The amount of the Make-Whole Premium with respect to any bond of the One Hundredth Series (or portion thereof) to be redeemed will be equal to the excess, if any, of:

(1) the sum of the present values, calculated as of the Redemption Date, of:

a. each interest payment that, but for such redemption, would have been payable on the bond of the One Hundredth Series

7

(or portion thereof) being redeemed on each Interest Payment Date for the One Hundredth Series occurring after the Redemption Date (excluding any accrued interest for the period prior to the Redemption Date); and

b. the principal amount that, but for such redemption, would have been payable at the final maturity of the bond of the One Hundredth Series (or portion thereof) being redeemed; over

(2) the principal amount of the bond of the One Hundredth Series (or portion thereof) being redeemed.

The present values of interest and principal payments referred to in clause (1) above will be determined in accordance with generally accepted principles of financial analysis. Such present values will be calculated by discounting the amount of each payment of interest or principal from the date that each such payment would have been payable, but for the redemption, to the Redemption Date at a discount rate equal to the Treasury Yield for the One Hundredth Series (as defined below) plus 20 basis points.

The Make-Whole Premium will be calculated by an Independent Investment Banker appointed by FPL; provided that if FPL fails to make such appointment at least 30 days prior to the Redemption Date, or if the institution so appointed is unwilling or unable to make such calculation, such calculation will be made by J.P. Morgan Securities Inc. or Salomon Smith Barney Inc. or, if both such firms are unwilling or unable to make such calculation, by an Independent Investment Banker appointed by the Trustee at the expense of FPL.

For purposes of determining the Make-Whole Premium, "Treasury Yield for the One Hundredth Series" means a rate of interest per annum equal to the weekly average yield to maturity of United States Treasury Notes that have a constant maturity that corresponds to the remaining term to maturity of the bonds of the One Hundredth Series to be redeemed, calculated to the nearest 1/12th of a year (the "Remaining Term for the One Hundredth Series"). The Treasury Yield for the One Hundredth Series will be determined as of the third business day immediately preceding the applicable Redemption Date.

The weekly average yields of United States Treasury Notes will be determined by reference to the most recent statistical release published by the Federal Reserve Bank of New York and designated "H.15(519) Selected Interest Rates" or any successor release. If the H.15 Statistical Release sets forth a weekly average yield for the United States Treasury Notes having a constant maturity that is the same as the Remaining Term for the One Hundredth Series, then the Treasury Yield for the One Hundredth Series will be equal to such weekly average yield.

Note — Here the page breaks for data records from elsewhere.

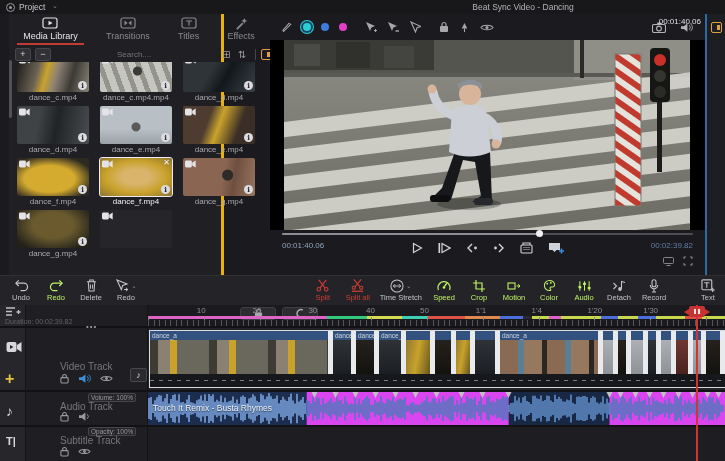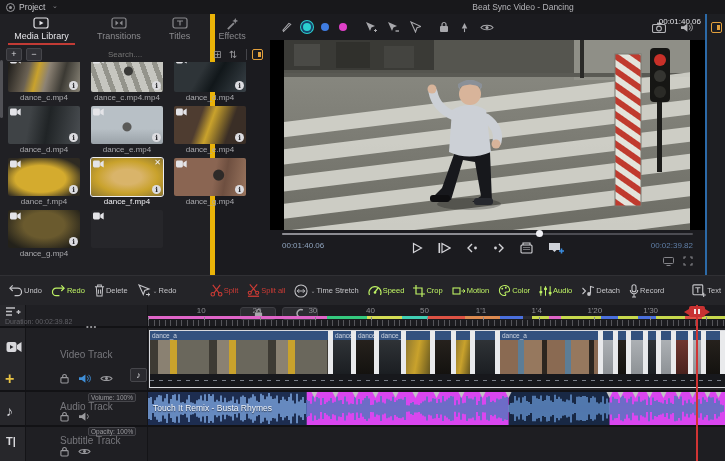--- a/index.html
+++ b/index.html
@@ -17,7 +17,7 @@
 #win-title{position:absolute;left:523px;top:2px;transform:translateX(-50%);font-size:8.5px;color:#b4b4b8;white-space:nowrap}
 
 
-#library{position:absolute;left:0;top:14px;width:215px;height:261px;background:#202024;border-right:5px solid #eab308}
+#library{position:absolute;left:9px;top:14px;width:215px;height:261px;background:#202024;border-right:3px solid #eab308}
 #tabs{position:absolute;left:0;top:0;width:260px;height:30px;display:flex;justify-content:space-around;align-items:center}
 .tab{display:flex;flex-direction:column;align-items:center;gap:2px;color:#8a8a8e;cursor:default}
 .tab .ic{height:12px}

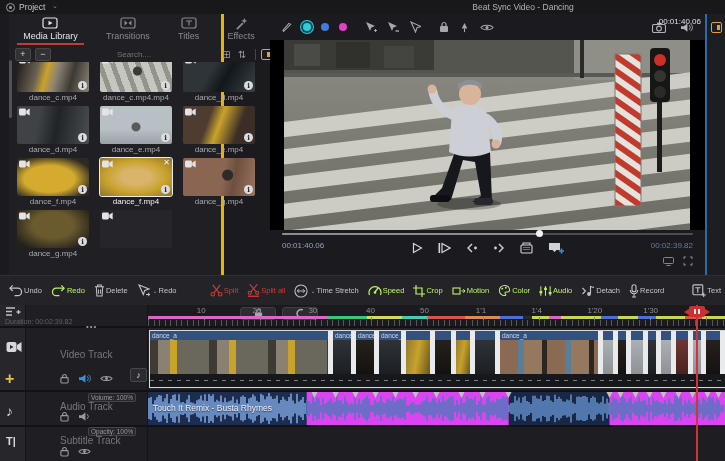--- a/index.html
+++ b/index.html
@@ -76,7 +76,7 @@
 
 
 #toolbar{position:absolute;left:0;top:275px;width:725px;height:30px;background:#242428;border-top:1px solid #303034;display:flex;align-items:center;padding:0 4px 0 8px;gap:9px}
-.tool{display:flex;flex-direction:row;align-items:center;gap:1px;color:#c4c4c8;min-width:26px}
+.tool{display:flex;flex-direction:column;align-items:center;gap:1px;color:#c4c4c8;min-width:26px}
 .tool .ic{height:13px}
 .tool-label{font-size:7.5px;white-space:nowrap}
 .tool.disabled{color:#bef264}

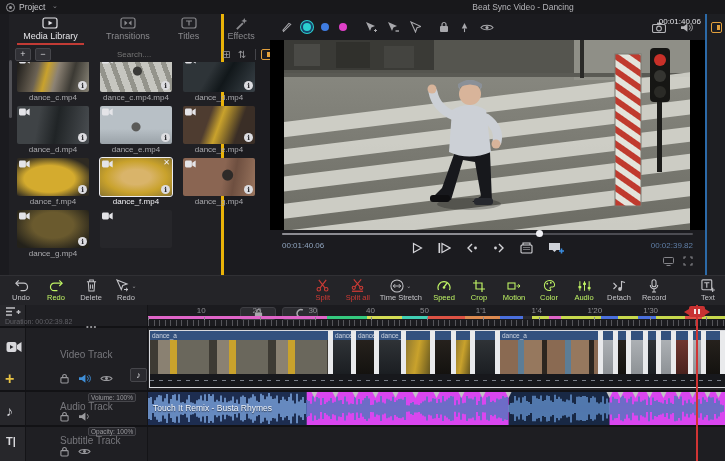--- a/index.html
+++ b/index.html
@@ -759,7 +759,7 @@
   <span class="railic" style="top:130px;font-size:11px;font-weight:bold">T|</span>
 
   <span class="track-dots">•••</span>
-  <span class="track-name" style="top:44px">Video Track</span>
+  <span class="track-name" style="top:56px">Video Track</span>
   <div class="track-icons" style="left:60px;top:68px">
     <span class="ic">
         <svg width="9" height="11" viewBox="0 0 10 12">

In all other cases, the Treasury Yield for the One Hundredth Series will be calculated by interpolation, on a straight-line basis, between the weekly average yields on the United States Treasury Notes that have a constant maturity closest to and greater than the Remaining Term for the One Hundredth Series and the United States Treasury Notes that have a constant maturity closest to and less than the Remaining Term for the One Hundredth Series (in each case as set forth in the H.15 Statistical Release). Any weekly average yields so calculated by interpolation will be rounded to the nearest 1/100th of 1%, with any figure of 1/200th of 1% or above being rounded upward. If weekly average yields for United States Treasury Notes are not available in

8

the H.15 Statistical Release or otherwise, then the Treasury Yield for the One Hundredth Series will be calculated by interpolation of comparable rates selected by the Independent Investment Banker.

(III) At the option of the registered owner, any bonds of the One Hundredth Series, upon surrender thereof for exchange at the office or agency of FPL in the Borough of Manhattan, The City of New York, together with a written instrument of transfer wherever required by FPL, duly executed by the registered owner or by his duly authorized attorney, shall (subject to the provisions of
Section 12 of the Mortgage) be exchangeable for a like aggregate principal amount of bonds of the same series of other authorized denominations.

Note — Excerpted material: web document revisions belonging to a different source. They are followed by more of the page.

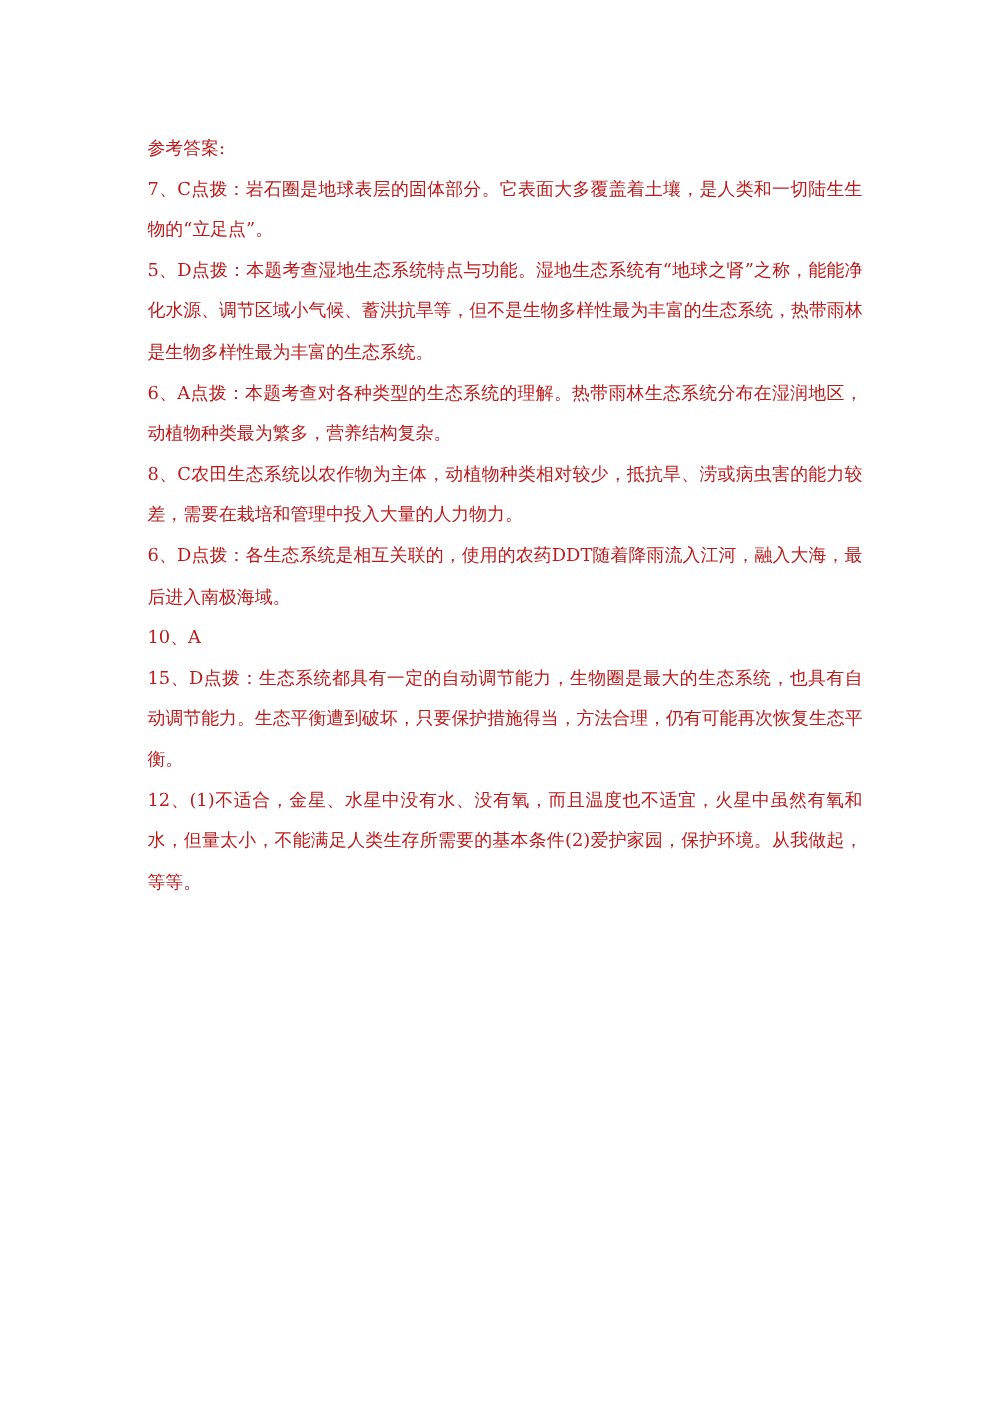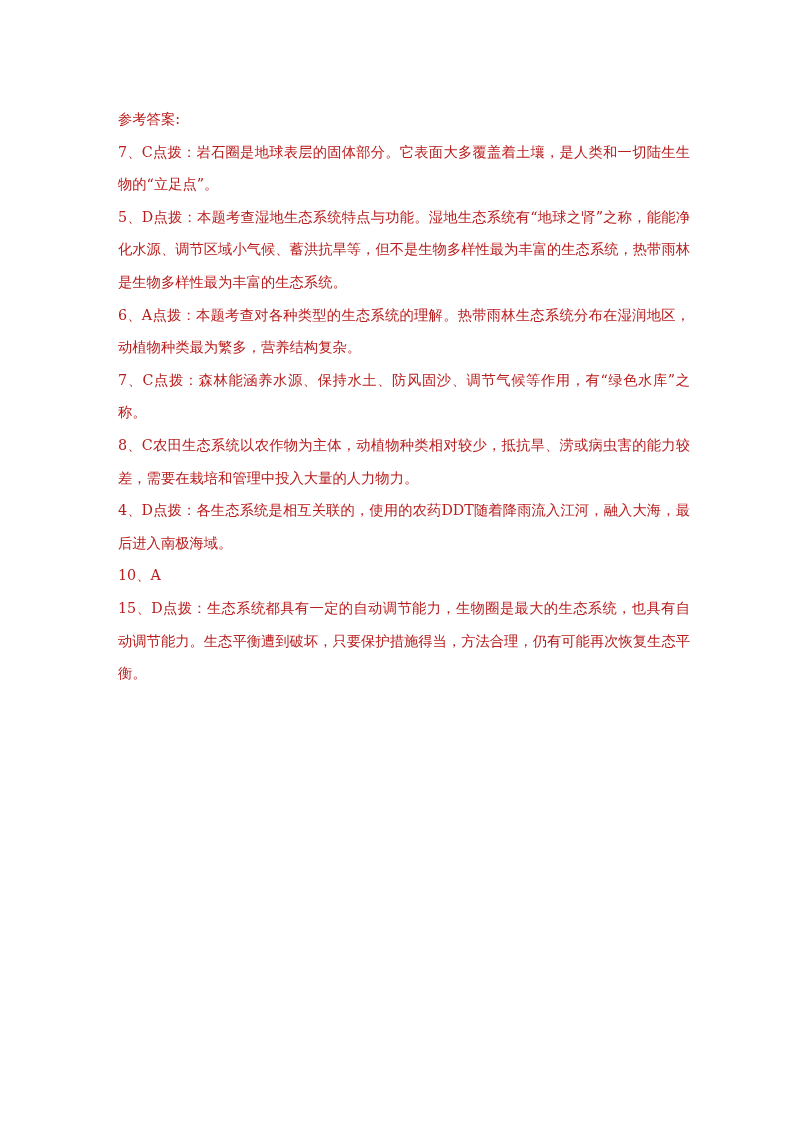--- a/index.html
+++ b/index.html
@@ -25,7 +25,6 @@
   <p class="answer">7、C点拨：岩石圈是地球表层的固体部分。它表面大多覆盖着土壤，是人类和一切陆生生物的“立足点”。</p>
   <p class="answer">5、D点拨：本题考查湿地生态系统特点与功能。湿地生态系统有“地球之肾”之称，能能净化水源、调节区域小气候、蓄洪抗旱等，但不是生物多样性最为丰富的生态系统，热带雨林是生物多样性最为丰富的生态系统。</p>
   <p class="answer">6、A点拨：本题考查对各种类型的生态系统的理解。热带雨林生态系统分布在湿润地区，动植物种类最为繁多，营养结构复杂。</p>
-  <p class="answer">7、C点拨：森林能涵养水源、保持水土、防风固沙、调节气候等作用，有“绿色水库”之称。</p>
   <p class="answer">8、C农田生态系统以农作物为主体，动植物种类相对较少，抵抗旱、涝或病虫害的能力较差，需要在栽培和管理中投入大量的人力物力。</p>
   <p class="answer">4、D点拨：各生态系统是相互关联的，使用的农药DDT随着降雨流入江河，融入大海，最后进入南极海域。</p>
   <p class="answer">10、A</p>

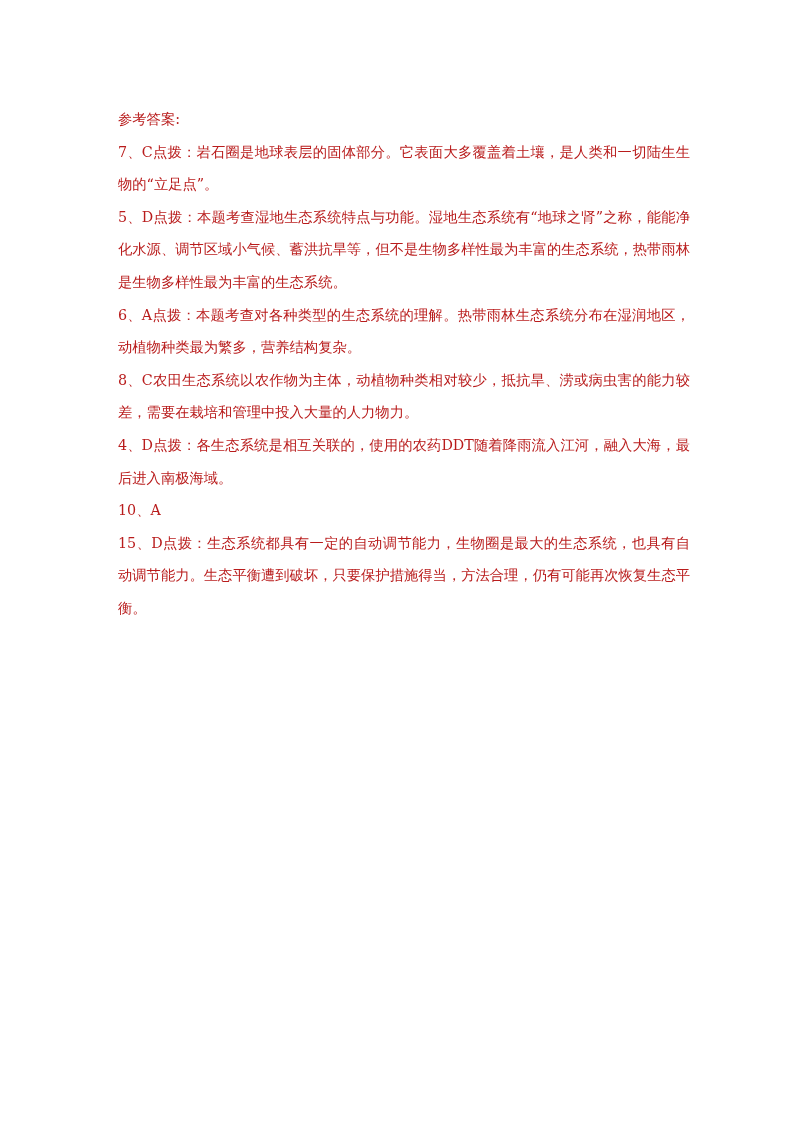--- a/index.html
+++ b/index.html
@@ -26,7 +26,7 @@
   <p class="answer">5、D点拨：本题考查湿地生态系统特点与功能。湿地生态系统有“地球之肾”之称，能能净化水源、调节区域小气候、蓄洪抗旱等，但不是生物多样性最为丰富的生态系统，热带雨林是生物多样性最为丰富的生态系统。</p>
   <p class="answer">6、A点拨：本题考查对各种类型的生态系统的理解。热带雨林生态系统分布在湿润地区，动植物种类最为繁多，营养结构复杂。</p>
   <p class="answer">8、C农田生态系统以农作物为主体，动植物种类相对较少，抵抗旱、涝或病虫害的能力较差，需要在栽培和管理中投入大量的人力物力。</p>
-  <p class="answer">4、D点拨：各生态系统是相互关联的，使用的农药DDT随着降雨流入江河，融入大海，最后进入南极海域。</p>
+  <p class="answer">6、D点拨：各生态系统是相互关联的，使用的农药DDT随着降雨流入江河，融入大海，最后进入南极海域。</p>
   <p class="answer">10、A</p>
   <p class="answer">15、D点拨：生态系统都具有一定的自动调节能力，生物圈是最大的生态系统，也具有自动调节能力。生态平衡遭到破坏，只要保护措施得当，方法合理，仍有可能再次恢复生态平衡。</p>
 </div>

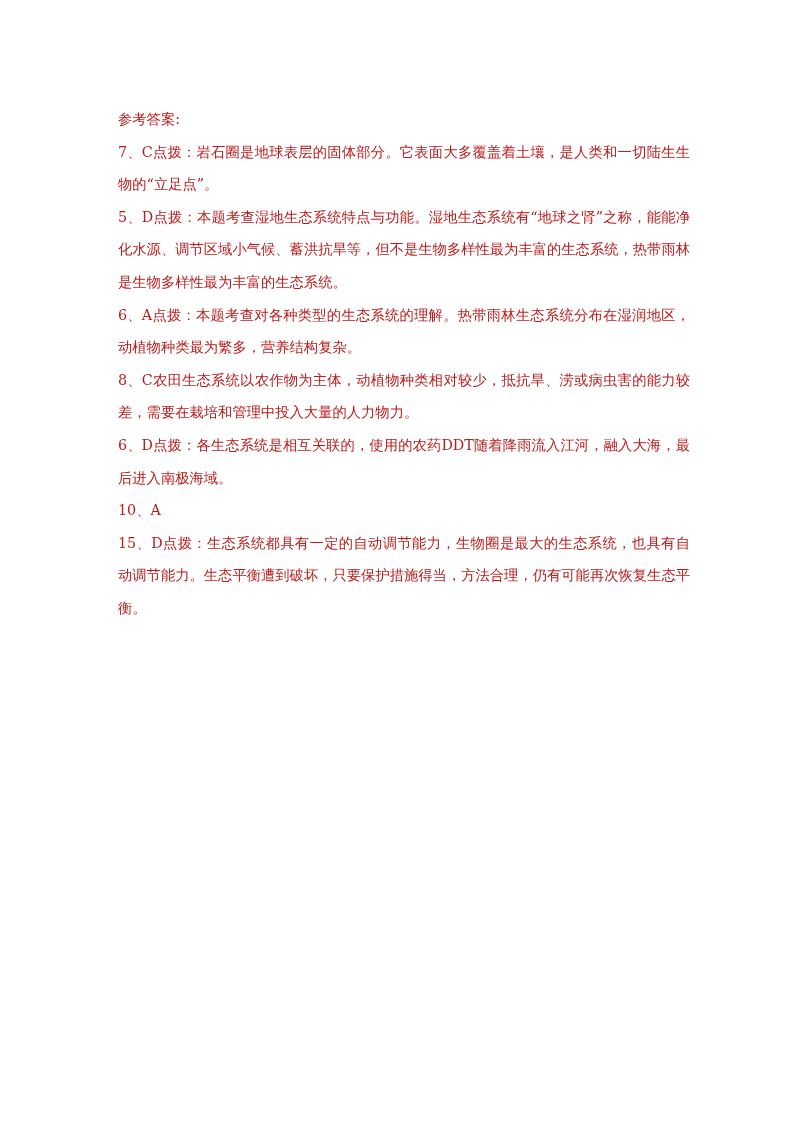--- a/index.html
+++ b/index.html
@@ -29,6 +29,7 @@
   <p class="answer">6、D点拨：各生态系统是相互关联的，使用的农药DDT随着降雨流入江河，融入大海，最后进入南极海域。</p>
   <p class="answer">10、A</p>
   <p class="answer">15、D点拨：生态系统都具有一定的自动调节能力，生物圈是最大的生态系统，也具有自动调节能力。生态平衡遭到破坏，只要保护措施得当，方法合理，仍有可能再次恢复生态平衡。</p>
+  <p class="answer">12、(1)不适合，金星、水星中没有水、没有氧，而且温度也不适宜，火星中虽然有氧和水，但量太小，不能满足人类生存所需要的基本条件(2)爱护家园，保护环境。从我做起，等等。</p>
 </div>
 
 </body></html>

Bonds of the One Hundredth Series shall be transferable (subject to the provisions of Section 12 of the Mortgage) at the office or agency of FPL in the Borough of Manhattan, The City of New York.

Upon any exchange or transfer of bonds of the One Hundredth Series, FPL may make a charge therefor sufficient to reimburse it for any tax or taxes or other governmental charge, as provided in Section 12 of the Mortgage, but FPL hereby waives any right to make a charge in addition thereto for any exchange or transfer of bonds of the One Hundredth Series.

ARTICLE III
DIVIDEND COVENANT

Section 3. Section 3 of the Third Supplemental Indenture, as heretofore amended, is hereby further amended by inserting the words "or Ninety-ninth Series or One Hundredth Series" immediately before the words "remain Outstanding".

ARTICLE IV
MISCELLANEOUS PROVISIONS

Section 4. Subject to the amendments provided for in this One Hundred Second Supplemental Indenture, the terms defined in the Mortgage, as heretofore supplemented, shall, for all purposes of this One Hundred Second Supplemental Indenture, have the meanings specified in the Mortgage, as heretofore supplemented.

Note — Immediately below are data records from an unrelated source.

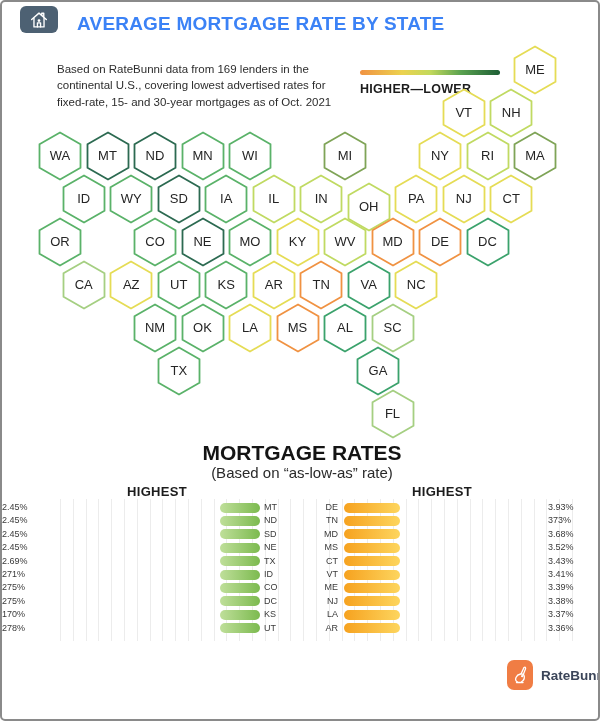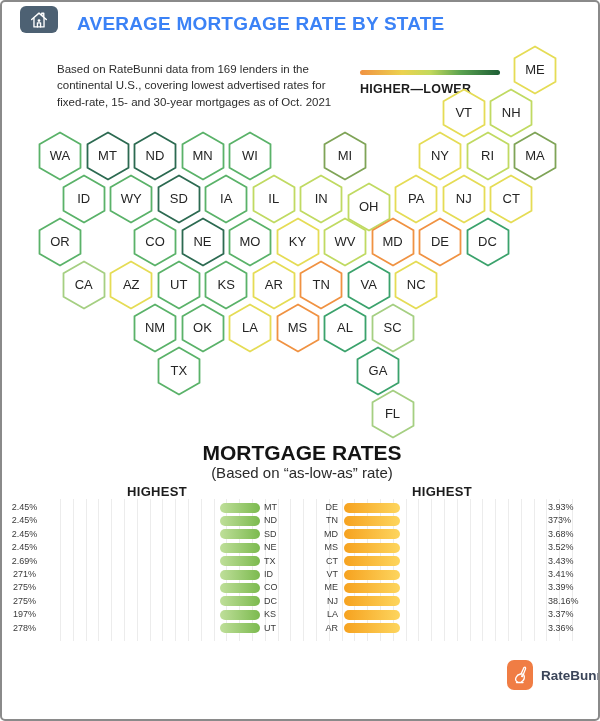--- a/index.html
+++ b/index.html
@@ -37,7 +37,7 @@
   .gridlines{position:absolute;left:58px;top:-2px;width:516px;height:142px;
     background:repeating-linear-gradient(to right,#ececec 0 1px,transparent 1px 12.8px);}
   .crow{position:absolute;left:0;width:600px;height:13.4px;font-size:9px;line-height:13.4px;color:#3a3a3a;}
-  .cv-left{position:absolute;left:0;width:45px;text-align:center;}
+  .cv-left{position:absolute;left:0;width:45px;text-align:left;}
   .cbar-g{position:absolute;left:218px;top:1.7px;width:40px;height:10px;border-radius:5px;
     background:linear-gradient(to right,#bfdf9a,#7cba4f);}
   .cs-left{position:absolute;left:262px;width:34px;}

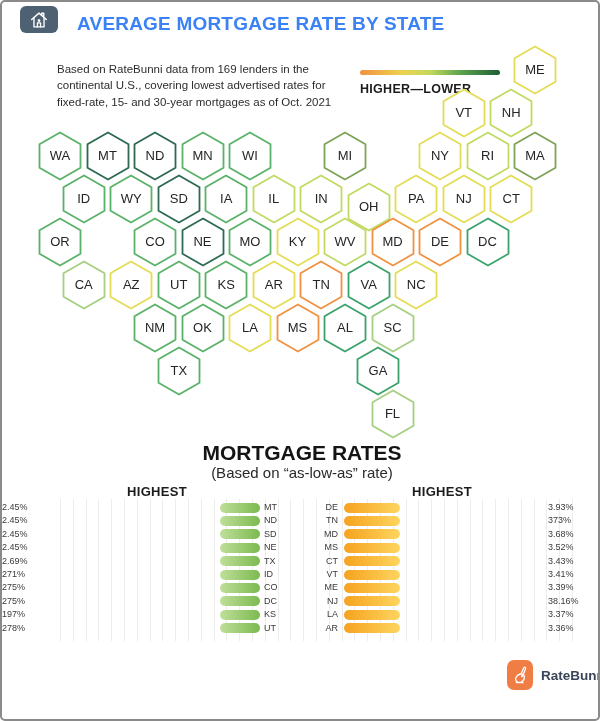--- a/index.html
+++ b/index.html
@@ -438,7 +438,7 @@
         <span class="cs-left">DC</span>
         <span class="cs-right">NJ</span>
         <span class="cbar-o"></span>
-        <span class="cv-right">38.16%</span>
+        <span class="cv-right">3.38%</span>
       </div>
       <div class="crow" style="top: 107.2px;">
         <span class="cv-left">197%</span>

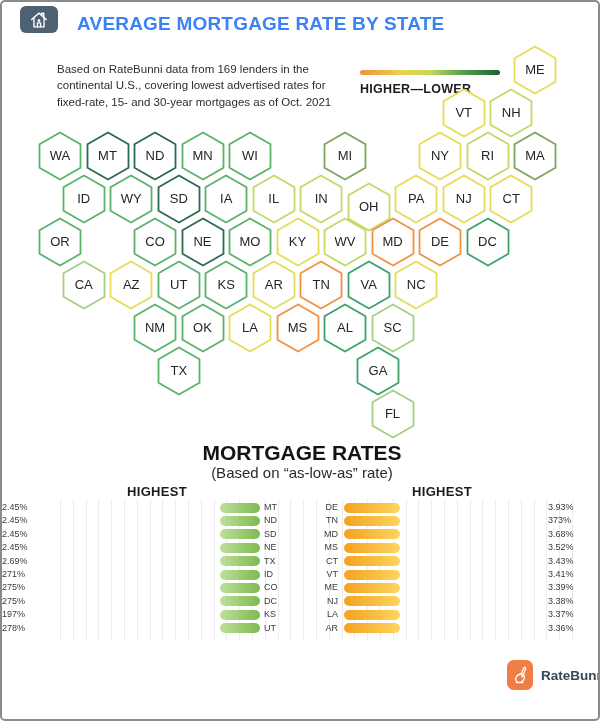--- a/index.html
+++ b/index.html
@@ -441,7 +441,7 @@
         <span class="cv-right">3.38%</span>
       </div>
       <div class="crow" style="top: 107.2px;">
-        <span class="cv-left">197%</span>
+        <span class="cv-left">170%</span>
         <span class="cbar-g"></span>
         <span class="cs-left">KS</span>
         <span class="cs-right">LA</span>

Section 5. The holders of bonds of the Ninety-ninth Series and One Hundredth Series consent that FPL may, but shall not be obligated to, fix a record date for the purpose of determining the holders of bonds of the Ninety-ninth Series and One Hundredth Series entitled to consent to any amendment, supplement or waiver. If a record date is fixed, those persons who were holders at such record date (or their duly designated proxies), and only those persons, shall be entitled to consent to such amendment, supplement or waiver or to revoke any consent previously given, whether or not such persons continue to be holders after such record date. No such consent shall be valid or effective for more than 90 days after such record date.

Section 6. The Trustee hereby accepts the trust herein declared, provided, created or supplemented and agrees to perform the same upon the terms and conditions herein and in the Mortgage, as heretofore supplemented, set forth and upon the following terms and conditions:

9

The Trustee shall not be responsible in any manner whatsoever for or in respect of the validity or sufficiency of this One Hundred Second Supplemental Indenture or for or in respect of the recitals contained herein, all of which recitals are made by FPL solely. In general, each and every term and condition contained in Article XVII of the Mortgage, as heretofore amended, shall apply to and form part of this One Hundred Second Supplemental Indenture with the same force and effect as if the same were herein set forth in full with such omissions, variations and insertions, if any, as may be appropriate to make the same conform to the provisions of this One Hundred Second Supplemental Indenture.

Section 7. Whenever in this One Hundred Second Supplemental Indenture either of the parties hereto is named or referred to, this shall, subject to the provisions of Articles XVI and XVII of the Mortgage, as heretofore amended, be deemed to include the successors and assigns of such party, and all the covenants and agreements in this One Hundred Second Supplemental Indenture contained by or on behalf of FPL, or by or on behalf of the Trustee, or either of them, shall, subject as aforesaid, bind and inure to the respective benefits of the respective successors and assigns of such parties, whether so expressed or not.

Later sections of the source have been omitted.